The Case’s Significance


Regardless of the outcome of this trial, the significance of an antitrust suit of this scope is undeniable. Beginning with the original suit filed in 2020, the government has been sending a message to Big Tech that centers on undermining their efforts to maintain supremacy under the various articles of the Sherman Act, FTC Act, and Clayton Act. Regardless of who the suits happen to be directed against, the overall message to Big Tech is that their actions are under surveillance at any given time.


One big example of this has been, ironically, Microsoft. Recently, in their merger deal with video game developer Activision, Microsoft preemptively conceded pulling certain titles from competitor platforms. Many speculate that this is a blatant attempt from Microsoft to swerve potential accusations of antitrust law violations. But Microsoft is not the only company trying to avoid the current fate of Google. Even though antitrust lawsuits are very often unsuccessful at dissolving or separating companies into constituent parts, the suits themselves are incredibly disruptive for the companies they are aimed at. Companies like Microsoft, IBM, Meta, and more have been disoriented by these cases, and the team at Google is now in a similar position of being thrown off balance for the sake of protecting their entity. Regardless of who comes out victorious in this trial, the entirety of Big Tech is hearing the message of the DOJ: “You are on our radar.”
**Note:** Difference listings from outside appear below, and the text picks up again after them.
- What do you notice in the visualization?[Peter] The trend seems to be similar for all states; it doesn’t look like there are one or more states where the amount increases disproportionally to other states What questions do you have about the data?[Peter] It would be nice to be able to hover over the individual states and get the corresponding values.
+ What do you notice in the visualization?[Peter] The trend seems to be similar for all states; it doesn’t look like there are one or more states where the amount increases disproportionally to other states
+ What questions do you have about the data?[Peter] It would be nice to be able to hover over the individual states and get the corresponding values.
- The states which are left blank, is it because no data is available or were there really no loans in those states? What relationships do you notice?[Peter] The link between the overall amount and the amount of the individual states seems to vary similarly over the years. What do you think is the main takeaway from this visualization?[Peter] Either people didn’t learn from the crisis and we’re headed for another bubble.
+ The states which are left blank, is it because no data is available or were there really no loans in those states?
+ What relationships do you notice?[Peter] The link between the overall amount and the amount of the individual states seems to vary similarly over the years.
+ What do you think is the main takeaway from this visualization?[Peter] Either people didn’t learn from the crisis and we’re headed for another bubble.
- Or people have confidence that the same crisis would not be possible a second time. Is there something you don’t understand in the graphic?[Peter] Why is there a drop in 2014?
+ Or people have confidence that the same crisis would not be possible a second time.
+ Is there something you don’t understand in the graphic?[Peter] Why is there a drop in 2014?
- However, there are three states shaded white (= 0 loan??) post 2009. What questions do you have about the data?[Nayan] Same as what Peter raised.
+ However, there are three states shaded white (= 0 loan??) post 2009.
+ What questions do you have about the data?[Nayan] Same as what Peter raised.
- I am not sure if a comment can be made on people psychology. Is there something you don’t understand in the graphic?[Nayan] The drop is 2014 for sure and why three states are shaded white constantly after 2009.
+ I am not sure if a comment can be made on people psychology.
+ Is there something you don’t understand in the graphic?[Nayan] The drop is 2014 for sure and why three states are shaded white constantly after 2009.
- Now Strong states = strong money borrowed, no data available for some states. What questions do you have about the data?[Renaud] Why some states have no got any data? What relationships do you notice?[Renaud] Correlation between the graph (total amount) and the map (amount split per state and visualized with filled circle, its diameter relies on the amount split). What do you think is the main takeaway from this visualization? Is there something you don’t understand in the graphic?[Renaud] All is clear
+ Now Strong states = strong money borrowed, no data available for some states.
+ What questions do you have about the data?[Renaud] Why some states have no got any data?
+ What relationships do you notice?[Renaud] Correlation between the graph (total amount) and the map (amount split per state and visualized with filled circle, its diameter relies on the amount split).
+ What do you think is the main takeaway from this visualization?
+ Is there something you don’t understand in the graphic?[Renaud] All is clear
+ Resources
The Issue With Transparency


A case such as this one holds many implications for the tech industry and for antitrust rulings in general. However, much of the proceedings have been kept away from the public eye, and courtroom sessions themselves are unavailable to citizens. Speculators boil this down to Google’s steadfast desire to keep this trial under wraps and away from the discerning eye of its consumers. And while many believe the public has a right to be outraged, Judge Amit Mehta, the judge presiding over the case, complied with Google’s request to block public access to the trial. As a result, transparency experts conjecture that this case shouldn’t expect to get the same media coverage and public following the Microsoft case did.
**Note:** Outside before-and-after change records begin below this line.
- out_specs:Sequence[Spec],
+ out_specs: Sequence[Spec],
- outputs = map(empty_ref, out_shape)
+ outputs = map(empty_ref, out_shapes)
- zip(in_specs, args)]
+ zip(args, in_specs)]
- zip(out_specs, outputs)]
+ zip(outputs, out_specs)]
While this may be Google’s exact intention, there is concern about the public being kept in the dark as to the very important specifics of the case. In addition, information about the case can be disseminated only by reporters and observers who are physically in the courtroom. Testimonies are also conducted in private. Many officials, such as Verizon executive Brian Higgins, DuckDuckGo CEO Gabriel Weinberg, and more, have given their testimonies out of the public eye. Some of these testimonies are only briefly available to the public, dispersed in 10-minute snippets.
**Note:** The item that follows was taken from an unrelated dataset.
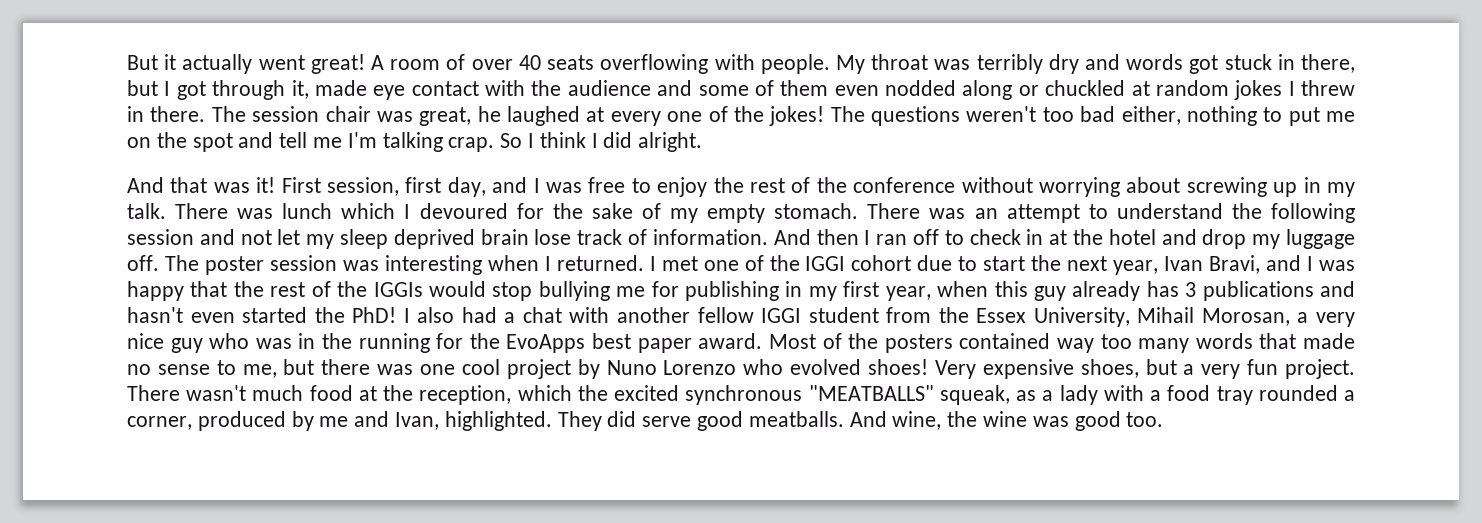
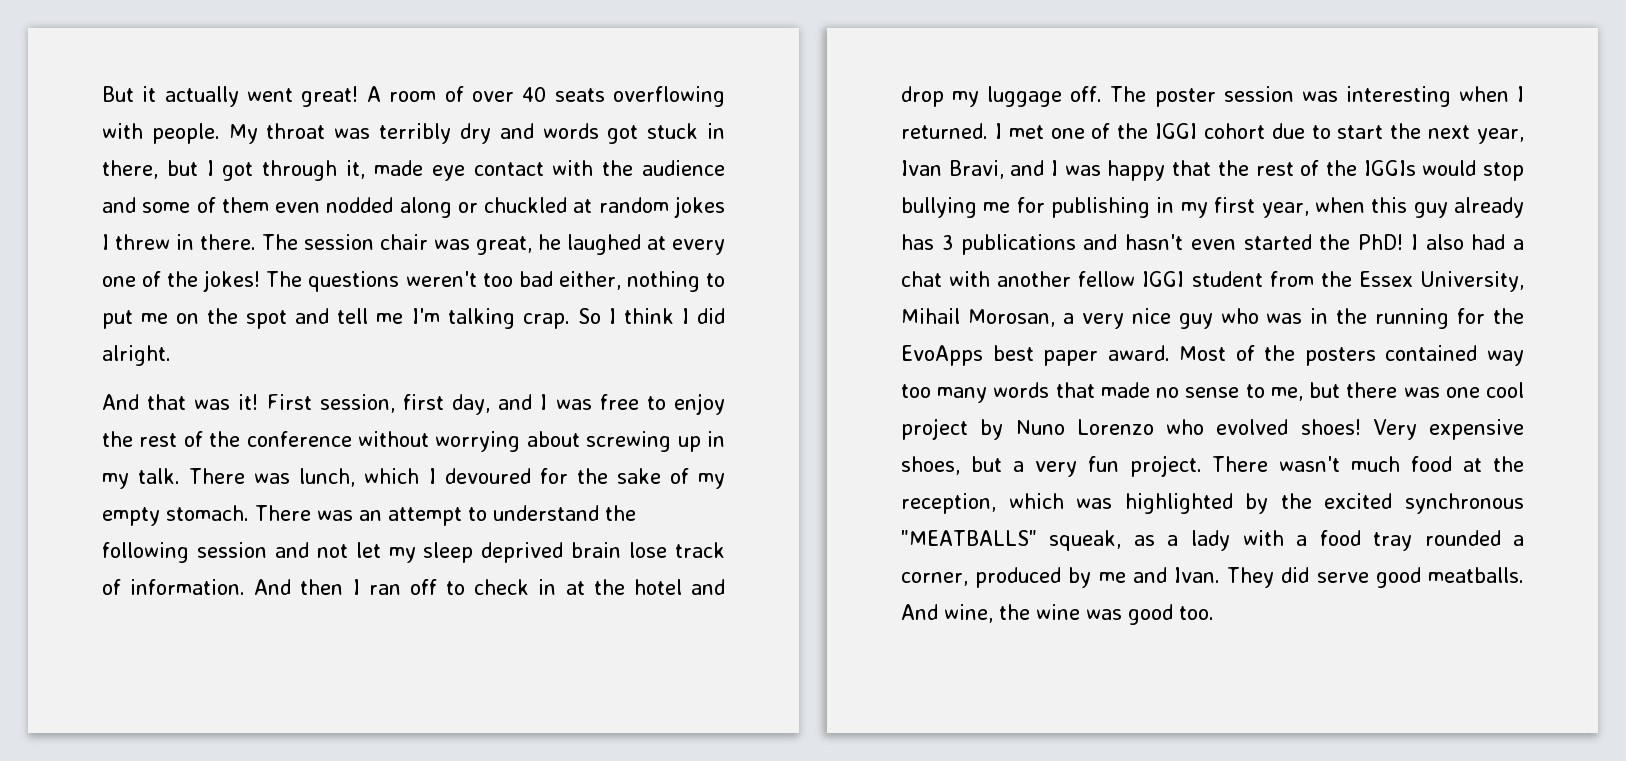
- There was lunch which I devoured for the sake of my empty stomach.
+ There was lunch, which I devoured for the sake of my empty stomach.
- There wasn't much food at the reception, which the excited synchronous "MEATBALLS" squeak, as a lady with a food tray rounded a corner, produced by me and Ivan, highlighted.
+ There wasn't much food at the reception, which was highlighted by the excited synchronous "MEATBALLS" squeak, as a lady with a food tray rounded a corner, produced by me and Ivan.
Where Will the Case Go From Here?


The trial for United States v. Google officially began on September 12, 2023, and is set to last for 10 weeks. However, as of right now, closing arguments and results are not expected until the beginning of 2024. In addition, Judge Mehta has come out with a statement that if he does find that Google violated antitrust law, a separate trial would occur to determine the exact punishment. Often, decisions of this kind are appealed, so experts have stated that the final outcome might take years to dictate. Even in the face of a verdict, Google and the DOJ are still not disentangled. After the initial suit filed against Google for its exclusionary practices under the Trump administration, the Biden administration filed its own suit in January 2023. This second case deals with the market dominance of Google in the advertising sector. This makes Google’s stake in winning this first case all the more important because they hope to leverage that against new claims by the U.S. government if it does eventually go to trial. All in all, the future of Google is uncertain as it battles all kinds of claims from the DOJ. The one thing that’s certain, though, is the indisputable significance of these cases. Decades from now, United States v. Google will unarguably be considered a landmark case, much like United States v. Microsoft, with implications for the entire tech industry.